Members of the Board:

     You have asked us to advise you with respect to the adequacy, from a
financial point of view, to the holders of the Common Stock, par value $0.10 per
share (the "Shares"), of Dynamics Corporation of America (the "Company")
of the consideration to be received by such holders pursuant to the terms
of a cash tender offer by WHX Corporation to acquire up to 649,000 of the 
outstanding Shares at a price of $45 per Share (the "Tender Offer"). The 
terms and conditions of the Tender Offer are set forth in more detail in the 
Offer to Purchase dated March 31, 1997 as amended by the Supplement dated 
April 10, 1997 (the "Offer to Purchase"), relating to the Tender Offer.

     In connection with rendering our opinion, we have reviewed the Offer to 
Purchase. We have also reviewed and analyzed certain publicly available 
business and financial information relating to the Company and CTS Corporation 
for recent years, as well as certain internal financial and operating 
information, including financial forecasts, analyses and projections prepared 
by or on behalf of the Company and provided to us for purposes of our analysis,
and we have met with management of the Company to review and discuss such 
information and, among other matters, the Company's business, operations, 
assets, financial condition and future prospects.

     We have reviewed and considered certain financial and stock market data
relating to the Company and CTS Corporation and we have compared that data with 
similar data for certain other companies, the securities of which are publicly 
traded, that we believe may be relevant or comparable in certain respects to 
the Company or one or more of its businesses or assets, and we have reviewed 
and considered the financial terms of certain recent acquisitions and business 
combination transactions in the electronic components industry, other industries
in which the Company operates, and in other industries generally, that we 
believe to be reasonably comparable to the Tender Offer or otherwise relevant 
to our inquiry. We have also performed such other studies, analyses, and 
investigations and reviewed such other information as we considered 
appropriate for purposes of this opinion.

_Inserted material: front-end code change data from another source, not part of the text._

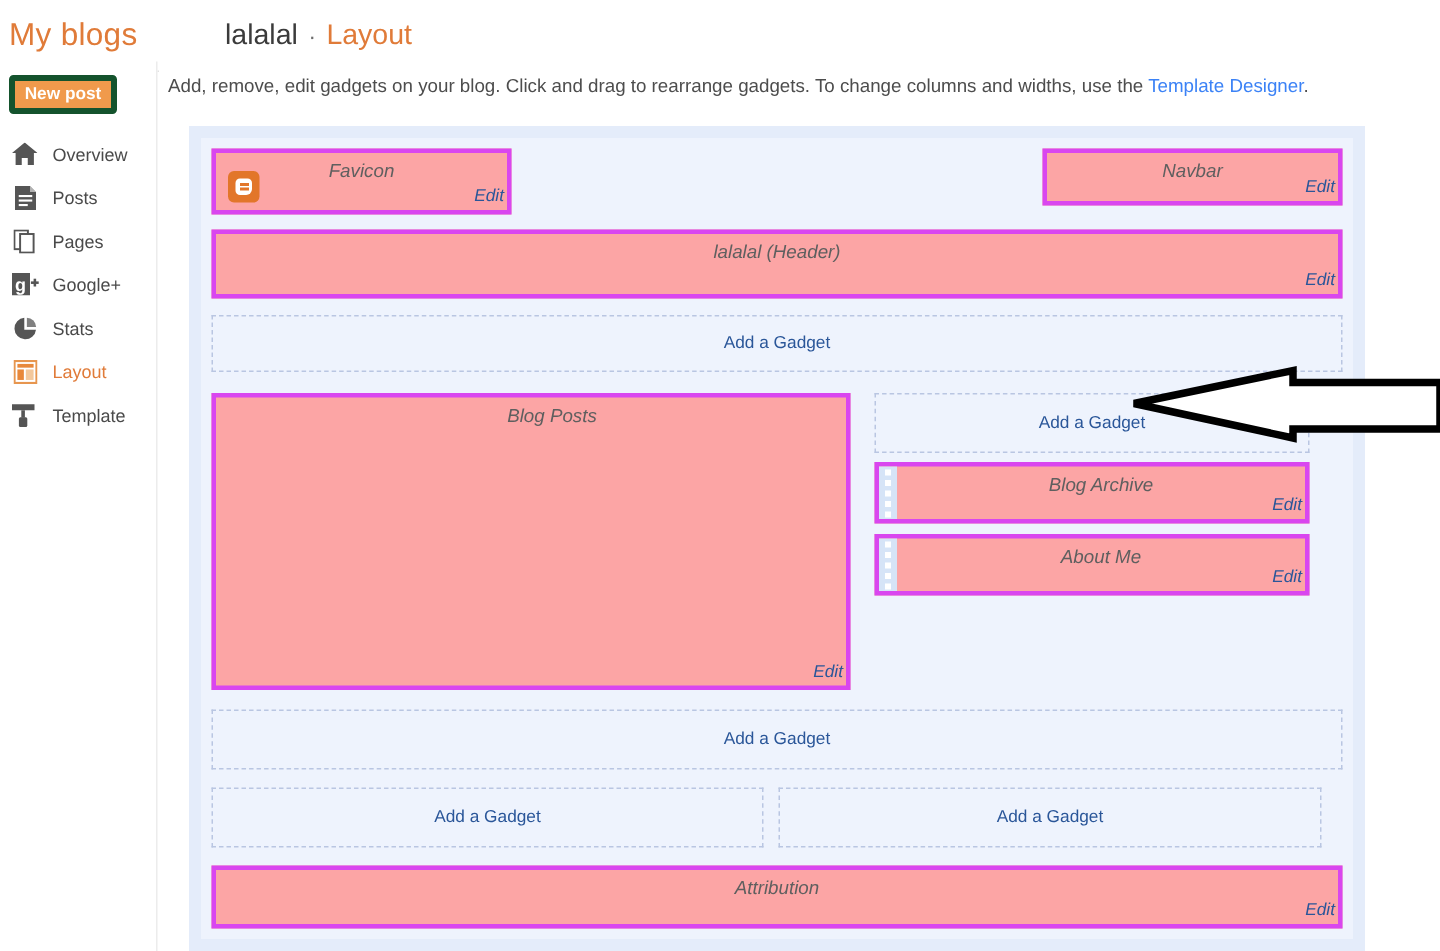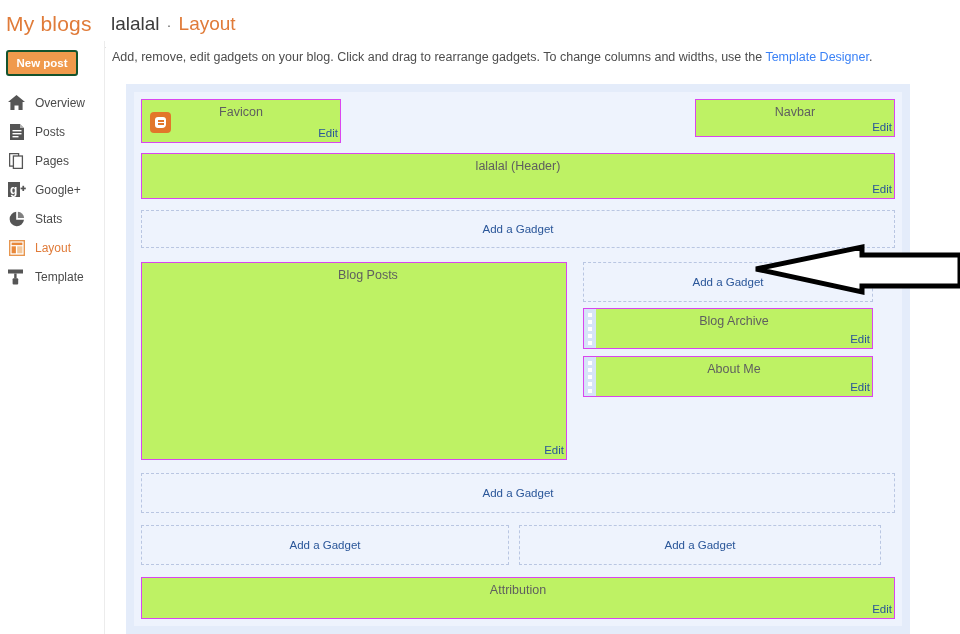--- a/index.html
+++ b/index.html
@@ -24,6 +24,7 @@
     display: flex;
     align-items: center;
     box-sizing: border-box;
+    gap: 39px;
   }
   .brand {
     width: 105px;

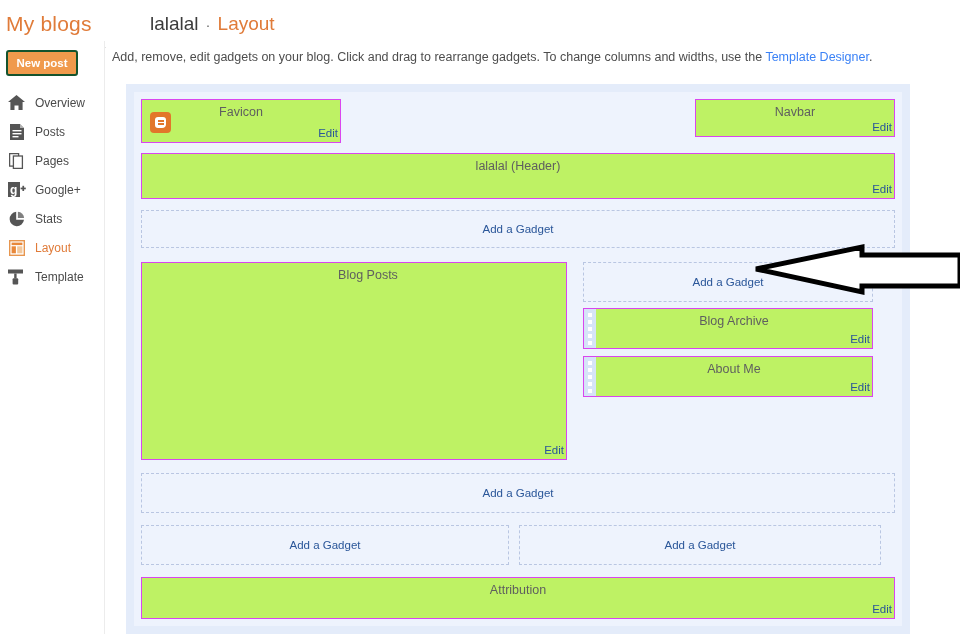--- a/index.html
+++ b/index.html
@@ -74,7 +74,7 @@
     border-radius: 3px;
     background: linear-gradient(#f6a košt, #ef9241);
     background: #f09a4c;
-    border: 2px solid #14532d;
+    border: 4px solid #14532d;
     color: #ffffff;
     font-size: 11.5px;
     font-weight: bold;

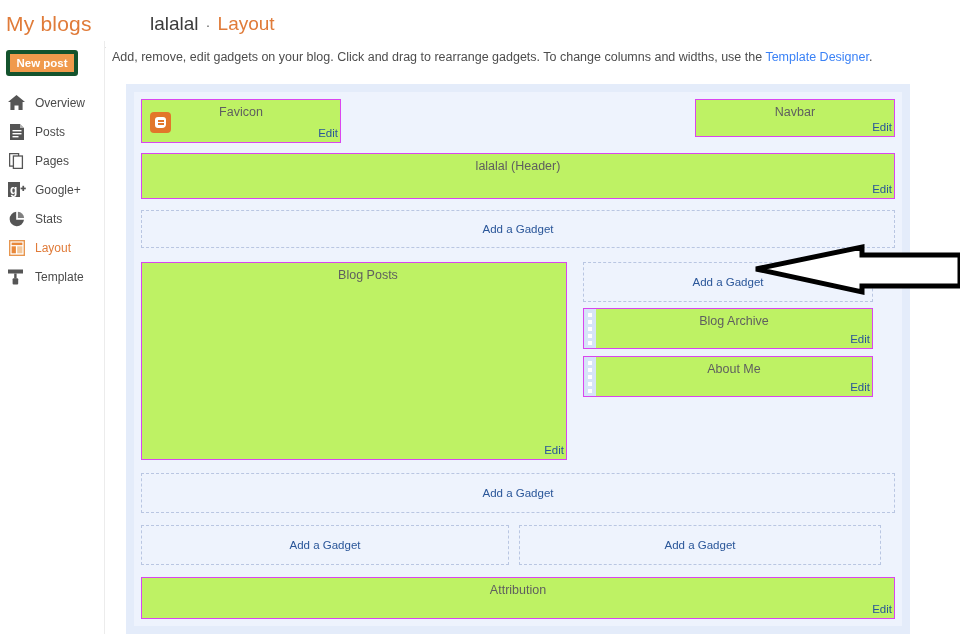--- a/index.html
+++ b/index.html
@@ -152,10 +152,11 @@
 
   
   .gadget {
-    background: #bef264;
-    border: 1px solid #d946ef;
+    background: #fca5a5;
+    border: 3px solid #d946ef;
     position: relative;
     box-sizing: border-box;
+    font-style: italic;
   }
   .gadget-title {
     text-align: center;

     In our review and analysis and in formulating our opinion, we have assumed 
and relied upon the accuracy and completeness of all the financial and other
information provided to or discussed with us or publicly available, and we have 
not assumed any responsibility for independent verification of any of such 
information. We have also relied upon the reasonableness and accuracy of the 
financial projections, forecasts and analyses provided to us and we have 
assumed, with your consent, that such projections, forecasts and analyses were 

<PAGE>

Board of Directors
April 11, 1997
Page 2



reasonably prepared in good faith and on bases reflecting the best currently
available judgments and estimates of the Company's management, and we express
no opinion with respect to such projections, forecasts and analyses or the 
assumptions upon which they are based. In addition, we have not reviewed any 
of the books and records of the Company, or assumed any responsibility for 
conducting a physical inspection of the properties or facilities of the 
Company, or for making or obtaining an independent valuation or appraisal 
of the assets or liabilities of the Company, and no such independent valuation
or appraisal was provided to us. Our opinion is necessarily based on economic 
and market conditions and other circumstances as they exist and can be 
evaluated by us as of the date hereof.

     Our opinion addresses only the adequacy from a financial point of view 
to the shareholders of the Company of the consideration to be received by 
such shareholders pursuant to the Tender Offer.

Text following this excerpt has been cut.